A colocação prévia de rendas e tule sobre a tela vazia, condiciona, ou guia, as linhas que vão surgindo e as formas e cores que nascem a partir delas. É uma viagem diferente em que se vão descobrindo novas paisagens sempre tendo em mente a composição formal.
O objectivo permanece: a busca da luz, da cor, do movimento, em formas e texturas que pretendem relacionar-se em harmonia. A paleta, reduzida e minimalista – que obriga a uma sensibilidade para desmontar as cores – é realçada pela delicadeza da renda, precisão dos detalhes, pela existência de vazios. Por sua vez, o movimento, a beleza da velocidade, o dinamismo, a energia, conferem à cor novas qualidades.
De facto, estas composições procuram enunciar um problema: como fazer conviver, no mesmo campo visual, formas geométricas nuas e frias com texturas ricas e subtis, provenientes das tramas dos tecidos? Poderá, a intervenção e sobreposição desses materiais usados na colagem, humanizar esse rigor matemático vislumbrado através da transparência?

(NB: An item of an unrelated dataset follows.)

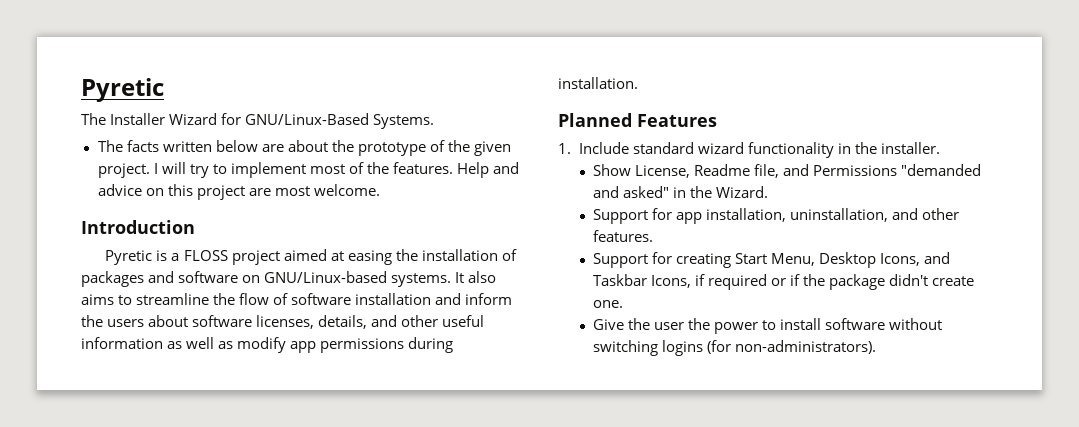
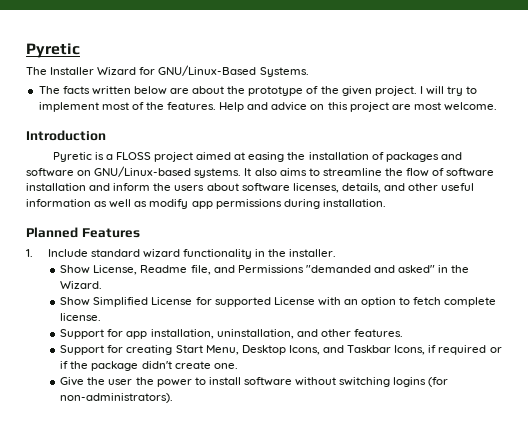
+ Show Simplified License for supported License with an option to fetch complete license.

Rendas e tule parecem adicionar fantasia e mistério, escondem, ao mesmo tempo que revelam. São uma forma de dar continuidade às memórias, às vivências, mas, também, uma forma de reciclar o passado, de imortalizar, de revitalizar objectos que, com a sua carga emocional, outrora tiveram um papel, em contraste com o futuro simbolizado pela composição geométrica. Obra e Vida encontram-se no plano da criatividade.
A sobreposição de suportes, bem como o ensaio de diversos formatos, também tem aqui lugar e inaugura uma outra inovação no projecto individual. A própria composição é influenciada pela forma e conjugação das telas em “degrau”, onde repousa e onde se explorou a multitude dos formatos e do movimento que os mesmos inspiram. Com esta atitude as dinâmicas parecem exponenciar-se. Procura-se assim que a pintura saia da sua expressão pura e passe a ter um comportamento mais próximo do nosso mundo. A tridimensionalidade acaba por apelar a uma observação que se aproxima à da escultura, o que acaba por levar a uma maior intimidade e envolvência com a obra.
Detalhes do evento:
- Data: Quinta-feira, 27 de Novembro 2025
- Hora: 18:30 (Antecede momento de declamação)
- Encerramento: 8 de Janeiro 2026
- Os Combatentes - Rua do Possolo, Nº 9 Lisboa

Isabel Palma
Nasceu em Lisboa em 1959. Apesar de, desde cedo, se inclinar para as questões da arte, a sua formação e vida profissional na área da Engenharia, levam-na por outros caminhos.